__What is being asked__:
Start at the line below containing "Cybernetic Skull Skateboard: 5" and stop at the line containing "total: 2117.35 -> 1728.97". Repeat every line of that stretch exactly, and nothing outside it.

__Data provided__:
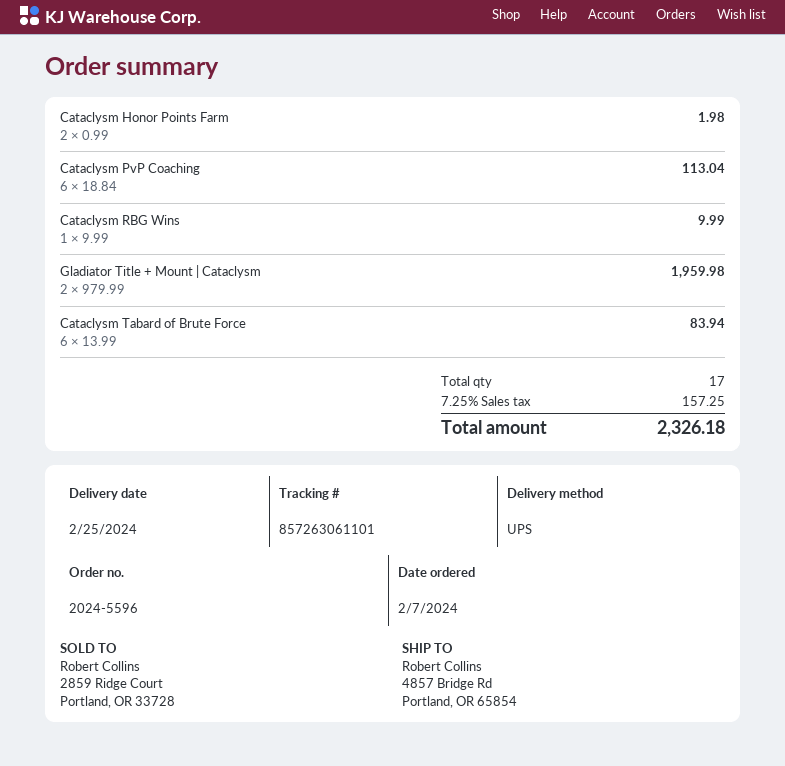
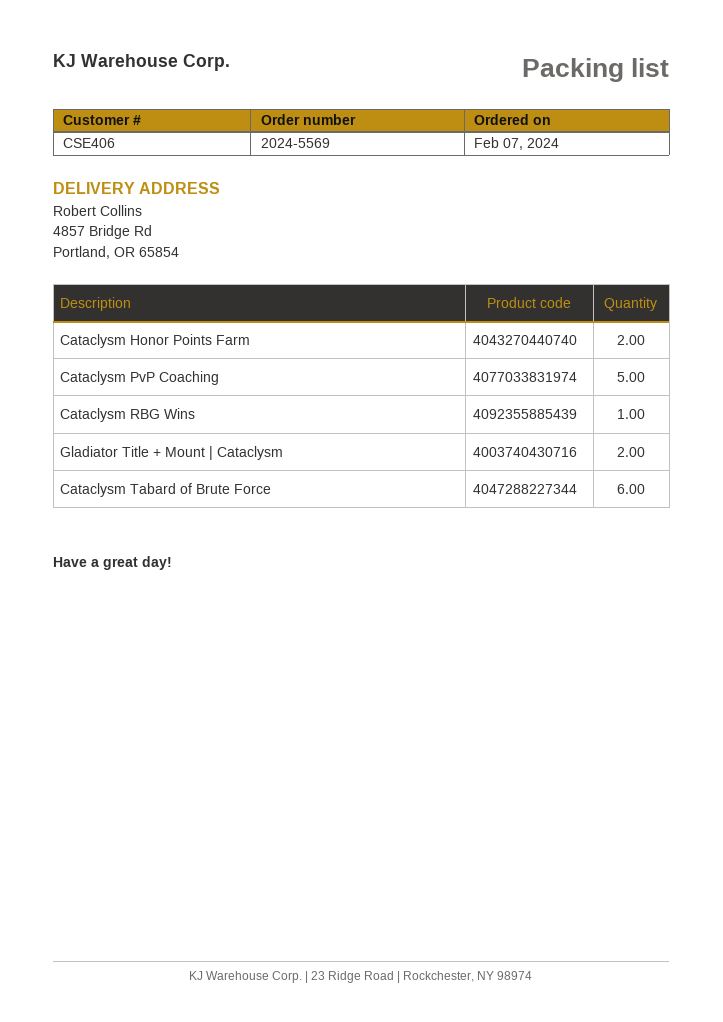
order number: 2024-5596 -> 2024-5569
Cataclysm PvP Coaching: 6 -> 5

...

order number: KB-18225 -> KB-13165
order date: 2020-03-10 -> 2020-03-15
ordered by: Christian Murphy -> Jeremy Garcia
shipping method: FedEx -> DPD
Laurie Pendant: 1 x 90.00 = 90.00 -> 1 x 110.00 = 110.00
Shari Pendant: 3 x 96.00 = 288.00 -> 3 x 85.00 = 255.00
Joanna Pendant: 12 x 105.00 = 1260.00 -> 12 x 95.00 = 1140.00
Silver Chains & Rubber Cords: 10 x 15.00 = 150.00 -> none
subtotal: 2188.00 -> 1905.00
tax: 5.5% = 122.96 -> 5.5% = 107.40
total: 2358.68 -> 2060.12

==

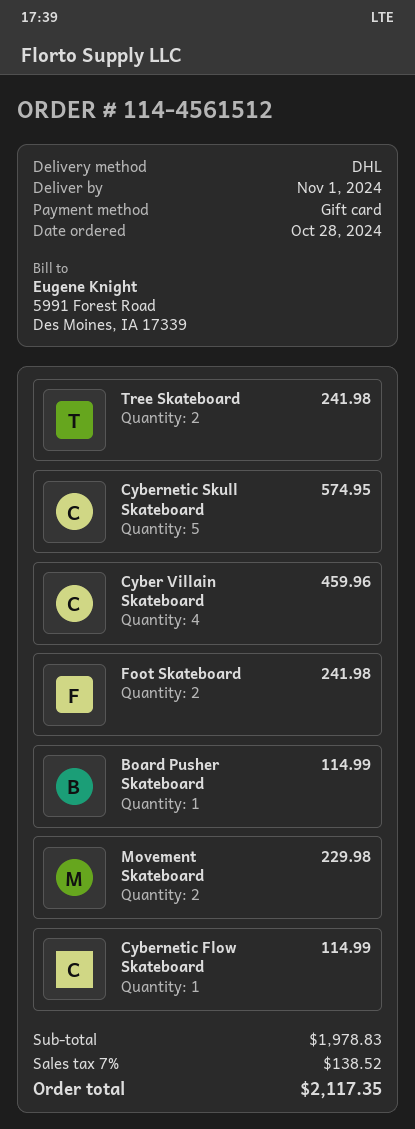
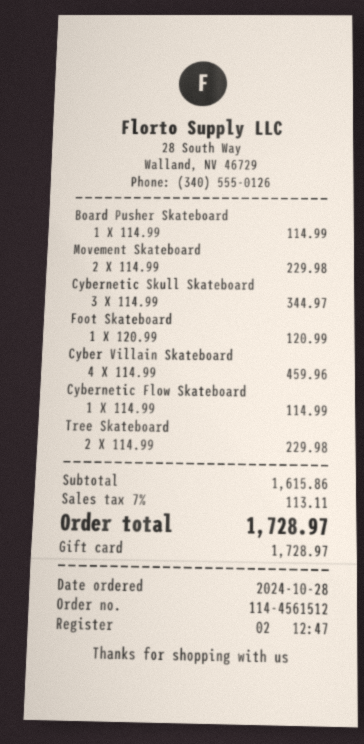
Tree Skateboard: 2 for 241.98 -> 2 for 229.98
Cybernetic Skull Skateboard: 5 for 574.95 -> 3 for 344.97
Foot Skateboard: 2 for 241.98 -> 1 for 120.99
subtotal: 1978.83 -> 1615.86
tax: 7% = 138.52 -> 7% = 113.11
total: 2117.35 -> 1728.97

__Task output__:
Cybernetic Skull Skateboard: 5 for 574.95 -> 3 for 344.97
Foot Skateboard: 2 for 241.98 -> 1 for 120.99
subtotal: 1978.83 -> 1615.86
tax: 7% = 138.52 -> 7% = 113.11
total: 2117.35 -> 1728.97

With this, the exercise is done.